__EXERCISE REQUIREMENTS__. Please reproduce exactly the lines from the start of the records through the one containing "(386, 480) none", and nothing more.
=-=-=-=-=
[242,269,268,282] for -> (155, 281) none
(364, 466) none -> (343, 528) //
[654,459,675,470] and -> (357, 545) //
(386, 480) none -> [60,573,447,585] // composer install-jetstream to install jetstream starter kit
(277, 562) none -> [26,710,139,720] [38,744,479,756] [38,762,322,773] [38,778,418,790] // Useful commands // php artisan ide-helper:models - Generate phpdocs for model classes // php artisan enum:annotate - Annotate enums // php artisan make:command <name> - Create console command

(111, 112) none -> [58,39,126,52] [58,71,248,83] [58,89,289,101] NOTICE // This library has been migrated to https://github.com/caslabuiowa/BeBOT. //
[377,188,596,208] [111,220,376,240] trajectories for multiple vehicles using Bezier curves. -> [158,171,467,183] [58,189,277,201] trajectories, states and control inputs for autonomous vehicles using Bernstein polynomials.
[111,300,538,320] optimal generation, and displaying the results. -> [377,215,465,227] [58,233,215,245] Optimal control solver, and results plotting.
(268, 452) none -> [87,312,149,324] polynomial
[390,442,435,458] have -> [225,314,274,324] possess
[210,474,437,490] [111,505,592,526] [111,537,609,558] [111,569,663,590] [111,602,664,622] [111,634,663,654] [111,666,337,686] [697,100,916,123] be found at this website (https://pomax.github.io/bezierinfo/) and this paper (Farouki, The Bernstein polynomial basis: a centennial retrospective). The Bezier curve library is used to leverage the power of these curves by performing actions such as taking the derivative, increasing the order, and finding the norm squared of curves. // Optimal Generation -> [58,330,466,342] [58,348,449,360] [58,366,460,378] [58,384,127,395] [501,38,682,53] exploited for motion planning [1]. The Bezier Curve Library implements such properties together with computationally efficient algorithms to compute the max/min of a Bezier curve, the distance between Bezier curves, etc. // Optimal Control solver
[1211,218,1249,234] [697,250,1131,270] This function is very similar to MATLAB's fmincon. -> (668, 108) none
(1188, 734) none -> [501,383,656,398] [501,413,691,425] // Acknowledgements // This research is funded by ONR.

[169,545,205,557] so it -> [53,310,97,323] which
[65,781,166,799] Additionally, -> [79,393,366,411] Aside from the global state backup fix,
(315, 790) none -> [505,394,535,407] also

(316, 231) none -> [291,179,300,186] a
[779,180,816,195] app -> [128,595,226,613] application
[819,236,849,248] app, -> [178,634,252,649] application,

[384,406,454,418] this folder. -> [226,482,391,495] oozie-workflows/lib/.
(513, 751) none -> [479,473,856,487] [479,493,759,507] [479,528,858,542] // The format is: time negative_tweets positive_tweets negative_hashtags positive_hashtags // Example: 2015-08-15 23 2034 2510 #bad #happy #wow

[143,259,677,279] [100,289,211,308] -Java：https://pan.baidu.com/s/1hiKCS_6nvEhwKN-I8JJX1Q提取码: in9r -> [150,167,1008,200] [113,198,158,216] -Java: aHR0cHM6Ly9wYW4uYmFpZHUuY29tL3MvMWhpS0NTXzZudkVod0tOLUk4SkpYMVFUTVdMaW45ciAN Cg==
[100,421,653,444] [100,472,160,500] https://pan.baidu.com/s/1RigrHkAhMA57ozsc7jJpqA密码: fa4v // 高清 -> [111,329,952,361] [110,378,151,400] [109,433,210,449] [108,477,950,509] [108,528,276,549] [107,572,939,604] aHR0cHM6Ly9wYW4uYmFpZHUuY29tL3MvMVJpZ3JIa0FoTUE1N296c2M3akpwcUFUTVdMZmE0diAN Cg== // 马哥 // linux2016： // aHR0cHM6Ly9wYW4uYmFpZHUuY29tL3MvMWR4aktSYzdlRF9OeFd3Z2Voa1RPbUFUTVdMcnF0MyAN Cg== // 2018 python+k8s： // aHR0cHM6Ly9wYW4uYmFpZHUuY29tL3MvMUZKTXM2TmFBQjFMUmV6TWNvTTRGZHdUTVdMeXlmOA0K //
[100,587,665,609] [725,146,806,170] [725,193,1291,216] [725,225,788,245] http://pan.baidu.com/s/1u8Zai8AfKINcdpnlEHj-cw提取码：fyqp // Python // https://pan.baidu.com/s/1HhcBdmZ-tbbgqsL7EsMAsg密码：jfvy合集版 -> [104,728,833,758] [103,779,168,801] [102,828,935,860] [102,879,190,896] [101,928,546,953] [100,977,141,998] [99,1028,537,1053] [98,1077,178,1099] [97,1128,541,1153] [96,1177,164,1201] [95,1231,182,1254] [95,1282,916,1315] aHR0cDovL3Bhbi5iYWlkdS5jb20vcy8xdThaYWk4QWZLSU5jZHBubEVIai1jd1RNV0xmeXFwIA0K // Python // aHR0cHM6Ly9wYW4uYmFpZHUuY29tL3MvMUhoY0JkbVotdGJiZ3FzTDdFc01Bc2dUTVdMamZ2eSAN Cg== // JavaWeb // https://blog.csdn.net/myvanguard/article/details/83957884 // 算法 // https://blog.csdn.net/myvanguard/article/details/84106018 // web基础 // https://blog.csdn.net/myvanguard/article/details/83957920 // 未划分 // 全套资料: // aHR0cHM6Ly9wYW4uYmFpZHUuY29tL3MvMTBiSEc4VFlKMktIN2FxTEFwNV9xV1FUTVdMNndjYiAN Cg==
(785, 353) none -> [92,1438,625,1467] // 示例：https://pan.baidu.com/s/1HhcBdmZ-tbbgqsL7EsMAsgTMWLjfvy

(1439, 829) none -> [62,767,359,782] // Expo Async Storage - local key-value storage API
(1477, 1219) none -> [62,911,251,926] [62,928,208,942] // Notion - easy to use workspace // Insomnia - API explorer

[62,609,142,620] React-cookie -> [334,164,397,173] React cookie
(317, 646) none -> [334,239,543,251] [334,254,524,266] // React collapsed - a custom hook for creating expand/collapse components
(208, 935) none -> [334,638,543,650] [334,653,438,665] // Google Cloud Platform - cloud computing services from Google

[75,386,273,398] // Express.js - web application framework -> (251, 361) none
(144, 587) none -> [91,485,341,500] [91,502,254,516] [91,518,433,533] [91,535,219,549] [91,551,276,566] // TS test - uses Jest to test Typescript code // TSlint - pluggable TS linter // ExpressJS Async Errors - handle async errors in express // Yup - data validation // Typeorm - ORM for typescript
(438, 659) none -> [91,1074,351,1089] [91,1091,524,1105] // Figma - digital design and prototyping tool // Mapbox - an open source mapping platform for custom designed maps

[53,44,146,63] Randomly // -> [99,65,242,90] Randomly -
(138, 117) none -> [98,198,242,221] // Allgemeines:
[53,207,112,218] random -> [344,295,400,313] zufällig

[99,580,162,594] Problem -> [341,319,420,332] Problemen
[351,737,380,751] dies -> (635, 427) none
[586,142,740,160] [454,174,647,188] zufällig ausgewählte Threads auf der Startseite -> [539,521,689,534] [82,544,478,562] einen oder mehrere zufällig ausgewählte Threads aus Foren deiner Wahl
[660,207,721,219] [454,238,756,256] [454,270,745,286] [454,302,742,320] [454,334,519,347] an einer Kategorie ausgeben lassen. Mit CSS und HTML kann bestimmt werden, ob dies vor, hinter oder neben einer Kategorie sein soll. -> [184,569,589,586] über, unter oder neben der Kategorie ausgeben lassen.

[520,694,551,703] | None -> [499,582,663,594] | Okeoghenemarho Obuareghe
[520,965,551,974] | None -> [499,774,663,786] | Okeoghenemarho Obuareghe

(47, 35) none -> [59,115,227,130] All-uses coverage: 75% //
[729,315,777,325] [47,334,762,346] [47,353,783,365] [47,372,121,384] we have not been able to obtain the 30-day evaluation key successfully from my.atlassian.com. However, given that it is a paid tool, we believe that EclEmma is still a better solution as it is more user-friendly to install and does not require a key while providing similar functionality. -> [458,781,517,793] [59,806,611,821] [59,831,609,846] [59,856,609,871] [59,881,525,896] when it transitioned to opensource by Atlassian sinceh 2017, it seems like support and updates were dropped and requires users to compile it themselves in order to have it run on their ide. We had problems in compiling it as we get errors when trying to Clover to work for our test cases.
=-=-=-=-=
__WRITTEN REPLY__.
[242,269,268,282] for -> (155, 281) none
(364, 466) none -> (343, 528) //
[654,459,675,470] and -> (357, 545) //
(386, 480) none -> [60,573,447,585] // composer install-jetstream to install jetstream starter kit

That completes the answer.